Thanks for the info, I thought 10% was sufficient water change. One angel is full grown with two juveniles.


----------



## snowghost45 (May 13, 2013)

I don't claim to be an expert on fish. When I started my first tank some twenty years ago, I had all the testing kits and ended up killing my fish by altering my water with chemicals. I haven't used a test kit in years, just do my water changes and keep my plants healthy.


----------



## coralbandit (Jul 29, 2012)

snowghost45 said:


> I don't claim to be an expert on fish. When I started my first tank some twenty years ago, I had all the testing kits and ended up killing my fish by altering my water with chemicals. I haven't used a test kit in years, just do my water changes and keep my plants healthy.

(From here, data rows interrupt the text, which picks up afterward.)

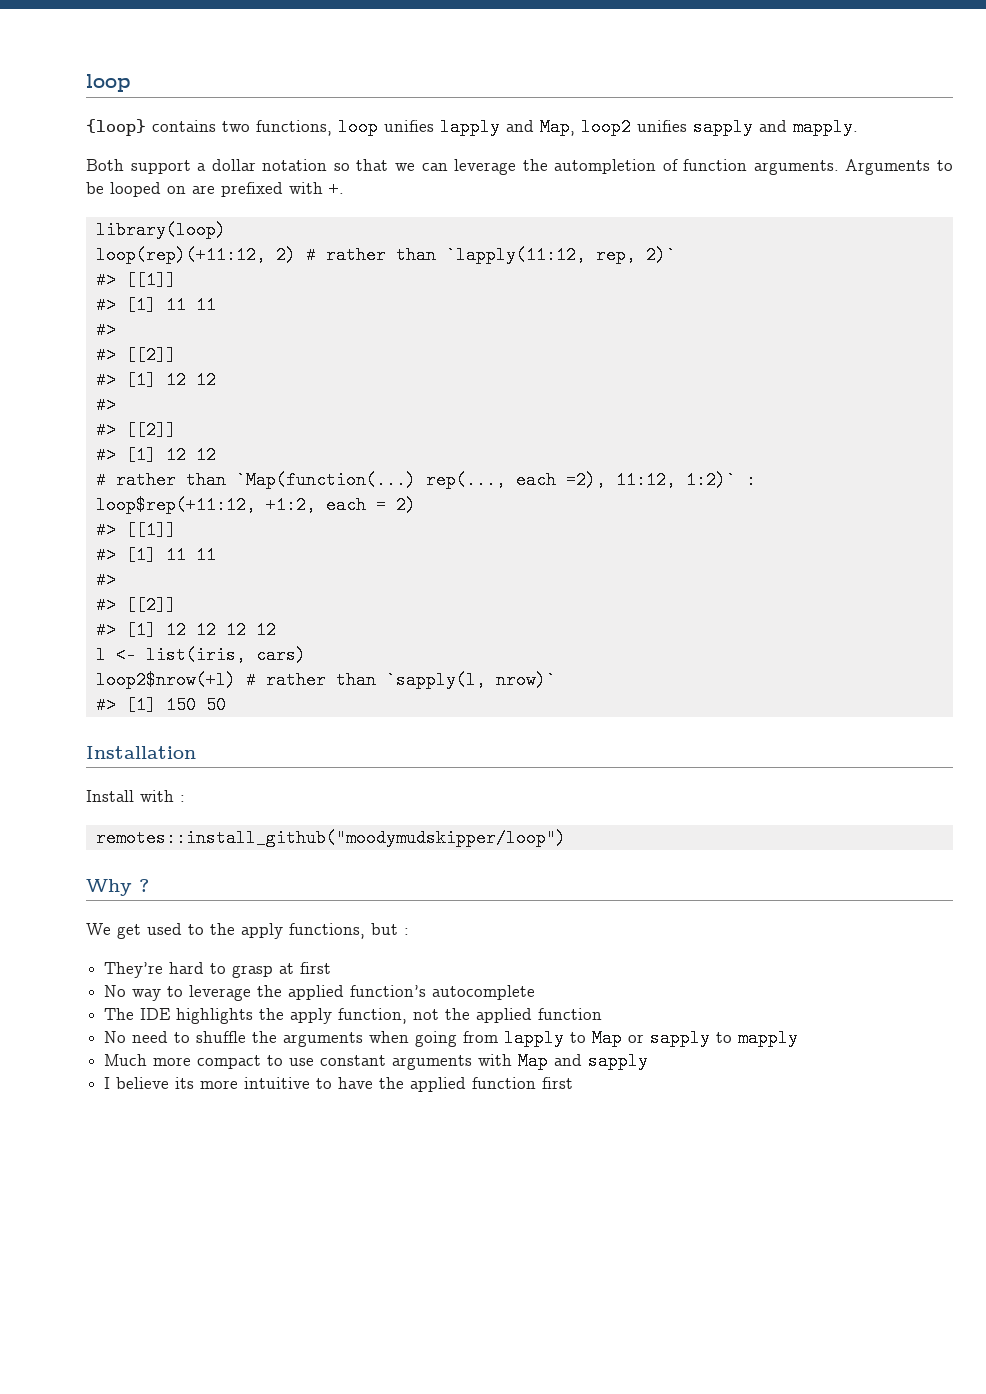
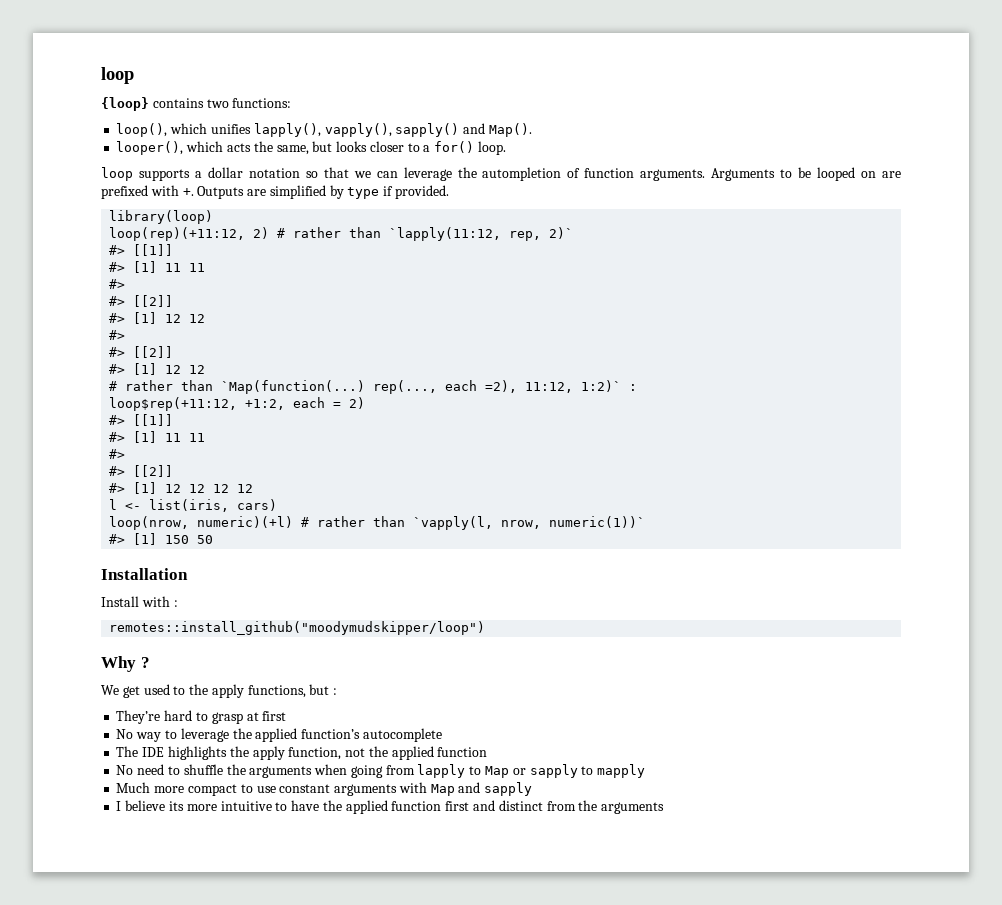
[256,118,858,136] [86,159,191,174] functions, loop unifies lapply and Map, loop2 unifies sapply and mapply. // Both support -> [232,98,292,108] [116,123,532,137] [116,141,506,155] [101,167,190,181] functions: // loop(), which unifies lapply(), vapply(), sapply() and Map(). // looper(), which acts the same, but looks closer to a for() loop. // loop supports
(344, 189) none -> [197,185,450,199] Outputs are simplified by type if provided.
[95,671,556,689] loop2$nrow(+l) # rather than `sapply(l, nrow)` -> [109,516,646,530] loop(nrow, numeric)(+l) # rather than `vapply(l, nrow, numeric(1))`
(574, 1083) none -> [472,800,665,814] and distinct from the arguments

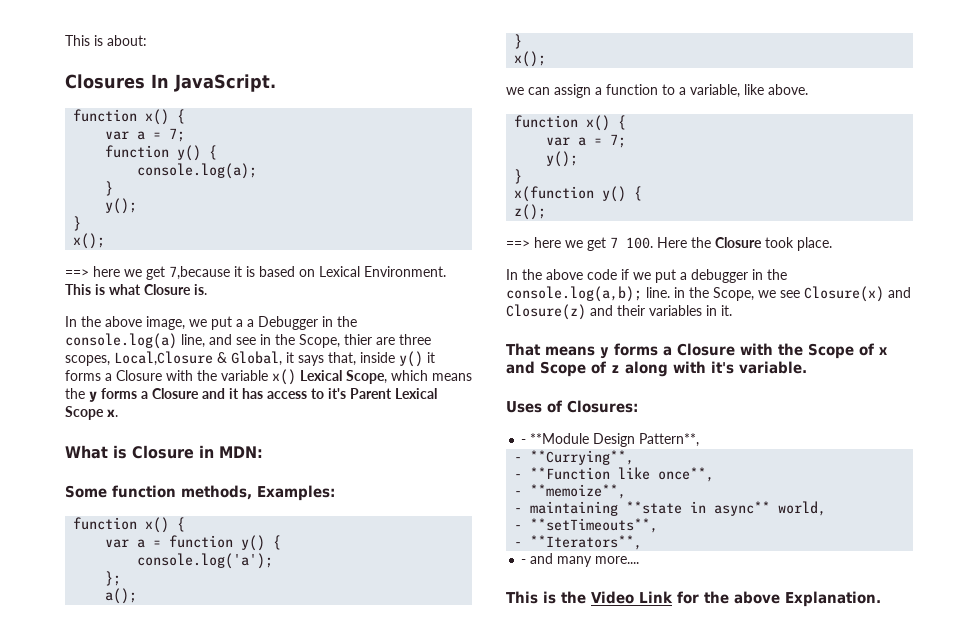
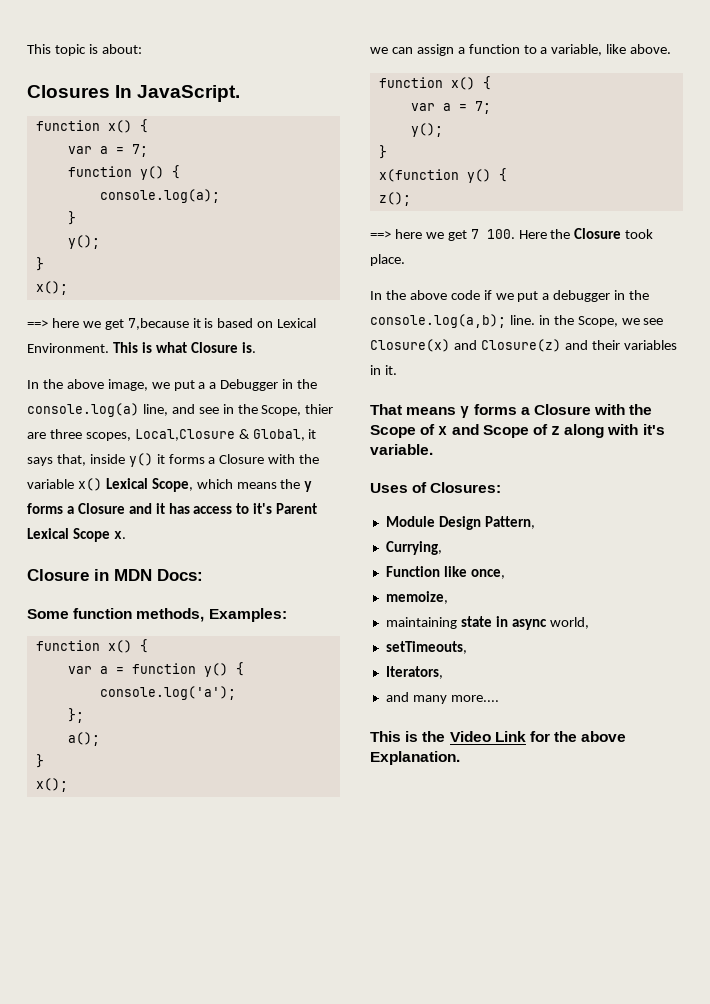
[65,35,90,46] This -> [27,44,86,56] This topic
[65,445,263,459] What is Closure in MDN: -> [27,569,203,581] Closure in MDN Docs:
[521,433,700,447] [514,450,635,465] [514,467,715,482] [514,484,627,499] [514,501,827,516] [514,518,659,533] [514,535,643,550] [521,559,527,564] - **Module Design Pattern**, // - **Currying**, // - **Function like once**, // - **memoize**, // - maintaining **state in async** world, // - **setTimeouts**, // - **Iterators**, // - -> [385,516,535,530] [385,541,442,555] [385,566,505,579] [385,591,448,604] [385,616,589,630] [385,641,467,654] [385,666,443,679] Module Design Pattern, // Currying, // Function like once, // memoize, // maintaining state in async world, // setTimeouts, // Iterators, //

We'll assume your tank IS cycled.You should at least invest in a liquid nitrAte test.Once you know where you want your nitrates to be(I'll geuss between 20-40ppm) then you'll know how much water to change.The % of water change is the % nutrient will be lowered.Example;40ppm nitrates with a 10% change will yield aprox36ppm nitrate,while a 50% change with 40 ppm will yield aprox 20ppm nitrate.


----------



## jrman83 (Jul 9, 2010)

I agree, but only if you plan to keep doing the 10%. If you did something like 40-50%, I would say the testing is unnecessary as long as your tank is not super overstocked and you watch how much your feed.

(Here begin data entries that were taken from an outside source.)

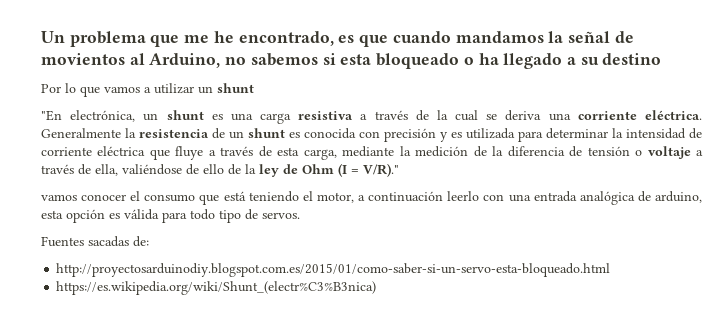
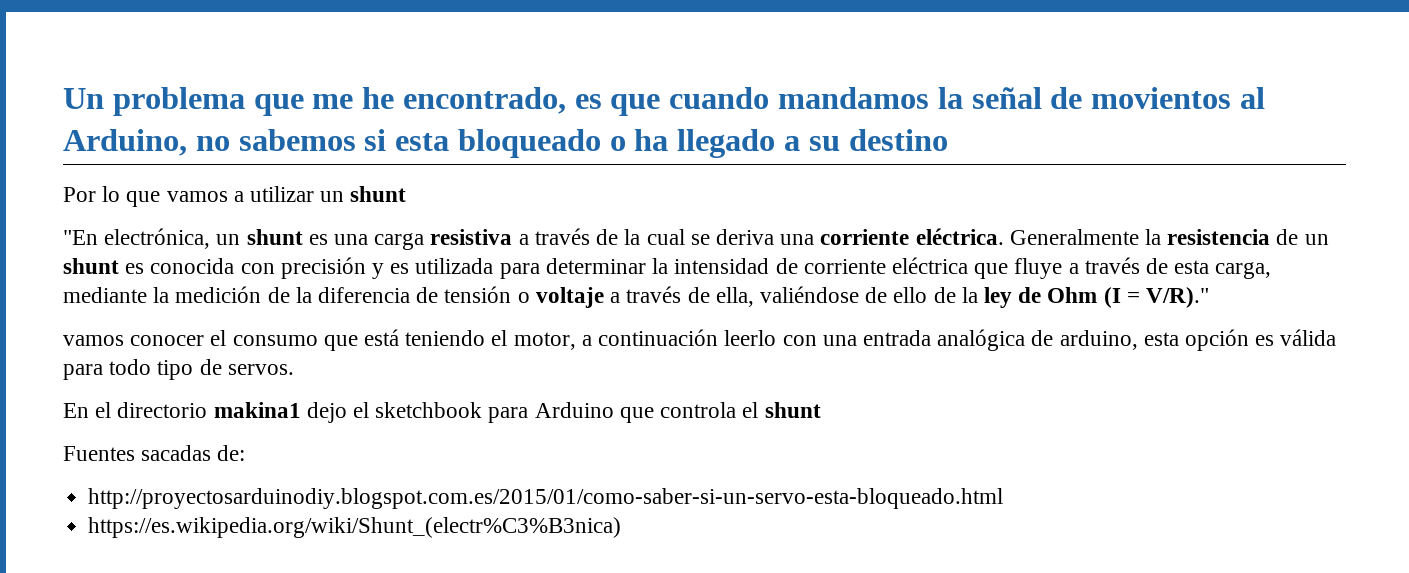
(300, 215) none -> [63,402,821,423] // En el directorio makina1 dejo el sketchbook para Arduino que controla el shunt

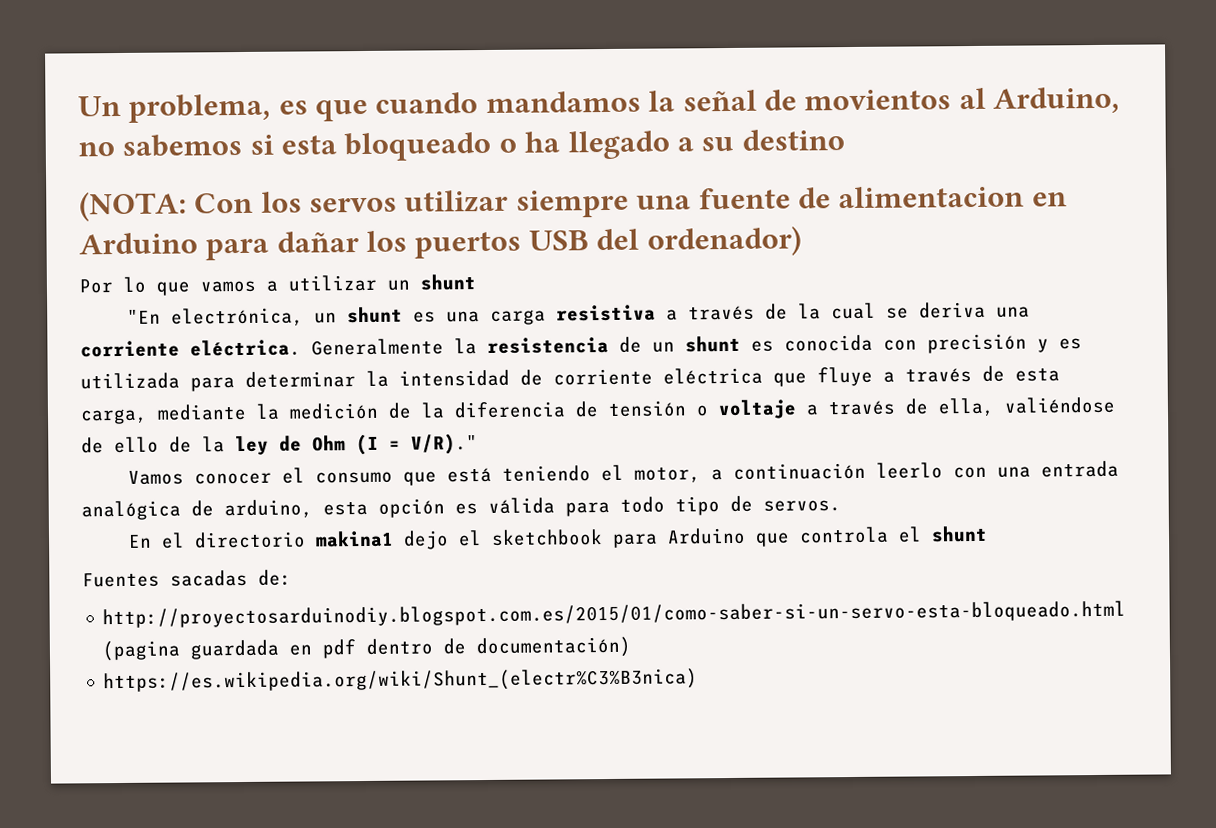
[112,87,566,116] problema que me he encontrado, -> [128,93,272,123] problema,
(948, 140) none -> [79,185,1067,222] [79,226,802,261] // (NOTA: Con los servos utilizar siempre una fuente de alimentacion en Arduino para dañar los puertos USB del ordenador)
[63,335,124,346] vamos -> [127,470,184,485] Vamos
(1004, 498) none -> [102,636,632,662] (pagina guardada en pdf dentro de documentación)

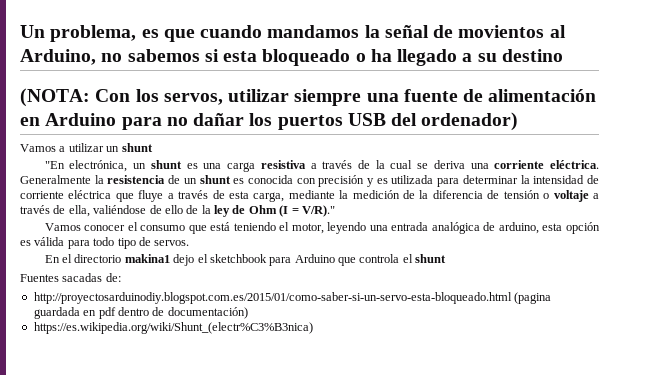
[309,197,398,213] servos -> [163,93,223,105] servos,
[838,185,1025,209] alimentacion -> [488,89,597,102] alimentación
(270, 249) none -> [166,117,188,126] no
[79,276,256,296] Por lo que vamos -> [20,144,56,152] Vamos
[710,462,987,481] a continuación leerlo con -> [327,222,367,234] leyendo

I change about 60-65% weekly and tested just a few times in the last 2yrs.


----------



## Jaybird5 (Apr 27, 2013)

Well time to get back into things! Sorry I had a brief absence of testing and did not even test a day.
7-12-13 6th day
5.5g- *ammonia*- dark blueish
35g- *ammonia*- dark green

7-13-13 7th day
NOTHING I AM LAZY

7-14-13 8th day
5.5g- *ammonia*- darkish blueish greenish. *Nitrite*-5ppm+
35g- *ammonia *-8ppm. *Nitrite*-5ppm+

Doing todays as we speak.


----------



## Jaybird5 (Apr 27, 2013)

7-15-13 9th day
5.5g-*Ammonia*- dark blue 8+, *Nitrites*-5ppm+
35g-*Ammonia*- 5ppm, *Nitrites*-5ppm+

Both tanks were under filled, so I filled them up and to also quiet those nosy filters. Also my 35g now has a eheim 2213 classic on it too to add to the existing Aqueon quiet filter 30. So 5.5g gained about a gallon and 35g gained about half a gallon.

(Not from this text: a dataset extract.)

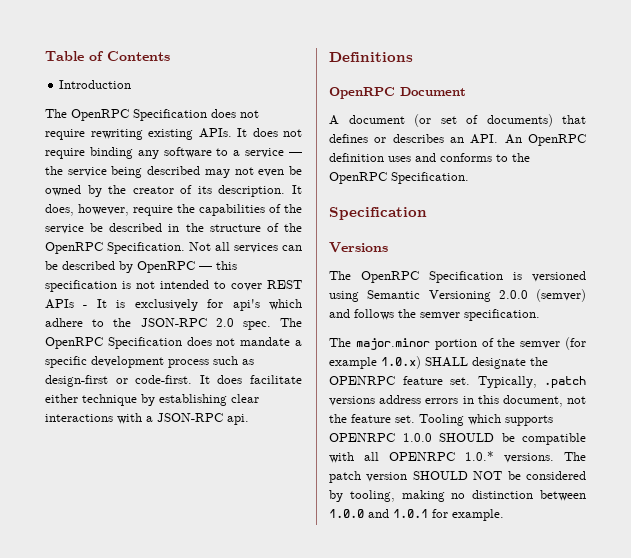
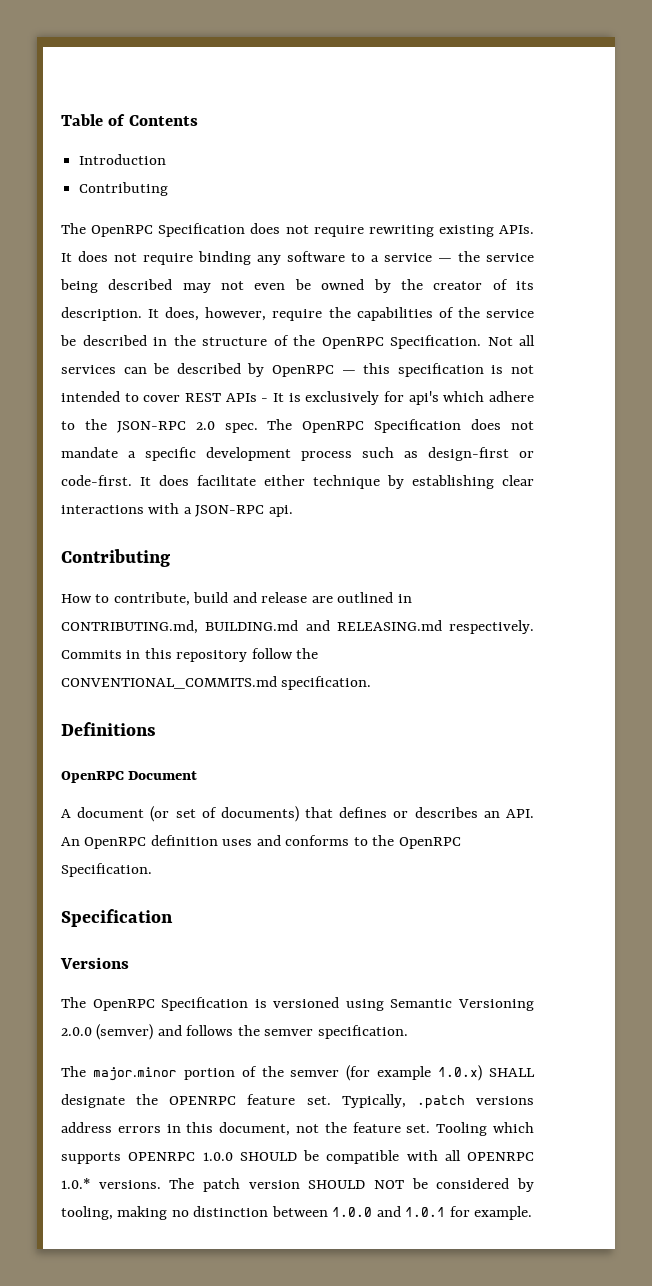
(132, 84) none -> [79,182,169,196] // Contributing
(249, 419) none -> [61,549,170,567] [61,592,412,606] [61,620,534,634] [61,648,319,662] [61,676,372,690] // Contributing // How to contribute, build and release are outlined in CONTRIBUTING.md, BUILDING.md and RELEASING.md respectively. Commits in this repository follow the CONVENTIONAL_COMMITS.md specification.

Question: My eheims filter outtake will flow normally, then it speeds up and shoots out the water much faster. I am assuming it is just the filter getting the air out? Or is it my media placement? It just goes normal..FAST..normal......FAST sorta random.


----------



## lonedove55 (Jan 25, 2012)

Jaybird5 said:


> 7-15-13 9th day
> 5.5g-*Ammonia*- dark blue 8+, *Nitrites*-5ppm+
> 35g-*Ammonia*- 5ppm, *Nitrites*-5ppm+
> 
> ...


I also own 2 of the Eheim 2213 filters..sounds like it may be the magnet on the impeller is slipping. You might need to take the impeller assembly apart and clean the black magnet part off and clean down in the chamber (soft tooth brush works well)..just be careful removing it as the shaft is ceramic (and will have a rubber "bushing" on each end). They are very delicate and can break easily (been there and done that!). To rid the canister of air, just rock it slowly back and forth while running and any air trapped in the media will eventually be expelled out through the spray bar. You will know all the air is out when the filter no longer makes any noise. Mine run dead silent. Good luck on your cycle...sounds like you're well on your way!


----------



## Jaybird5 (Apr 27, 2013)

Thank you! Ever since I submerged the spray bar, it really is silent. I love it! And I am sure the flow change has stopped. I moved it around a bit to get the air out.


----------



## Jaybird5 (Apr 27, 2013)

Alright I missed another day of testing :/
7-16-13 10th day
NOTHING

7-17-13 11th day
5.5g- Ammonia- 8ppm, Nitrites- 5+ppm, (I was bored so I tested nitrates.), Nitrates, between 0 and 5ppm. Can not tell it is higher then 0 though.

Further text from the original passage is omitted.